There was also lady with horses near mum & dad.
The Queen came to Cambridge in 1962-3 to open a new wing at NIAB. She also stopped at Colonel Hurell’s home because he was High Sheriff of Cambridgeshire. They had tea and fairy cakes. Mrs Hurrell was asked by the Queen ‘who made the fairy cakes?’ Mrs Hurrell responded by saying it was her. They were much appreciated. Mum was in the kitchen helping.
John Wight’s dad worked for Colonel Hurrell for years. John has the lawnmower place at Frog End, Shepreth. Colonel Hurrell was a wonderful old chap – very fond of trout fishing.
I knew the Armstrongs well. They were a generation that got things done for the community. They were good supporters of the village and both were respected for their help over the years in the community. Iris gave dancing lessons in her home. I went to her to have ballet lessons. She was super.
I remembers Mrs Kendon and also Mr and Mrs Hartshorn, Val Joslin’s mum and dad who did a lot in the community – they were a godsend!

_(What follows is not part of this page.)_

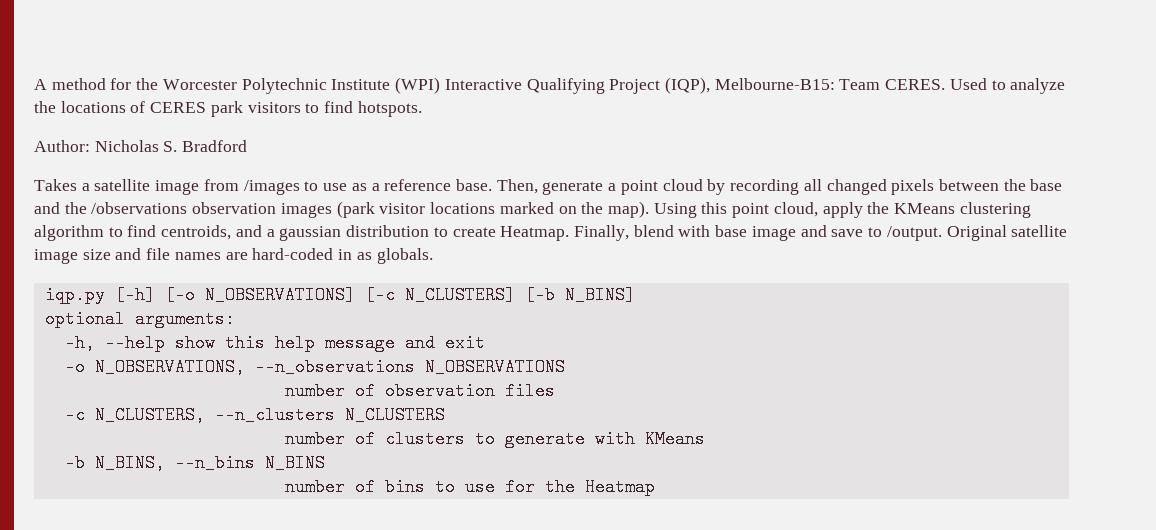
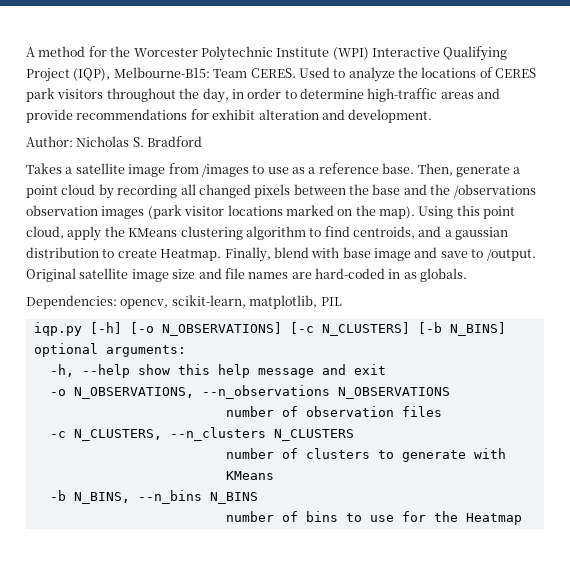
[305,101,422,117] to find hotspots. -> [106,88,501,103] [26,109,433,123] throughout the day, in order to determine high-traffic areas and provide recommendations for exhibit alteration and development.
(433, 256) none -> [26,295,342,309] // Dependencies: opencv, scikit-learn, matplotlib, PIL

Mr Ripper, founder of Pest Control, originally rented a house called Sunbourn on Newton Road, Harston. Mr Crow said the police used to park near Harston station during WW2 and watch the house owned by Utsi’s (Sunbourn) on the hill 24 hours a day where Mr Ripper was staying – he was an Austrian chemist – under suspicion. Had Mr Ripper got something in his past connections that never came out?
Mr Ripper then went to live next to the Vicarage in Hauxton, opposite Hauxton Gap. The house, now called Redfield House used to be called Ravenscroft. Dr Ripper bought the house from the original owners; on moving the house was let out, then sold in the late 1980s. Three individual families have lived in the house which is now on the market again.
Many years ago I met an old lady and grown grandson and daughter walking up my drive to the packhouse (just off the Cambridge Rd on the northern boundary of Harston opposite Hauxton Gap). She told us she was the daughter of the man who had the house built on what was a paddock. Her mother and father became concerned about the substances being produced on the site near the old petrol station – even then there was concern as to the nightmare developing. Workers were taken ill and dying on a too irregular pattern. Dr Ripper rented the house and lived there for several years. There are serious ground water problems all around that area despite an almost denial by the authorities. There was one more; the wells at the Rectory farm we’re shut around 1953. I’ve got the officers report from then. He stated chemicals were found in the water! We know that chemicals were found in ground water near there.
In the early 1990s the packhouse produced 90 per cent of the frais des bois crop in uk supplying London markets – Borough Market, some large establishments and Buckingham palace, and three supermarkets. There were also probably fifty thousand asparagus bundles per season and tons of late raspberries all to the London market – good fun!
Miss Hays had riding school and I went riding once a week at Baggot Hall, in Station Road, around the farm. It was a great start to riding and jumping on a white pony called Shadow. I also remember the market garden in Station Rd.
I got on well with Harry Lawrance, the blacksmith, a wonderful chap, although he had violet mood swings. I worked for him for a few weeks in his workshop. In 1968/9 Harry was shoeing horses although he did much more than this. Amongst other general blacksmiths work Harry made some lovely gates. These were works of art; no welds, all riveted. Some of the main gates to the University are similar.
Before Mr Turner gave up The Mill at Hauxton he summoned dad and myself to the Mill. At the rear was a lean-to full of, amongst other things, a blacksmith’s forge, bellows and boxes of hand tools. I believed they came from either Harston, off Harry, or the blacksmiths at Newton.
I knew Jean and Albert Hearn & son Jeffrey. Albert was a builder and Jean ran for many years a ‘pick your own’ and grew Christmas trees. Those were the days when strawberries and raspberries only appeared in the early summer, not as now when they are every day on the supermarket shelves.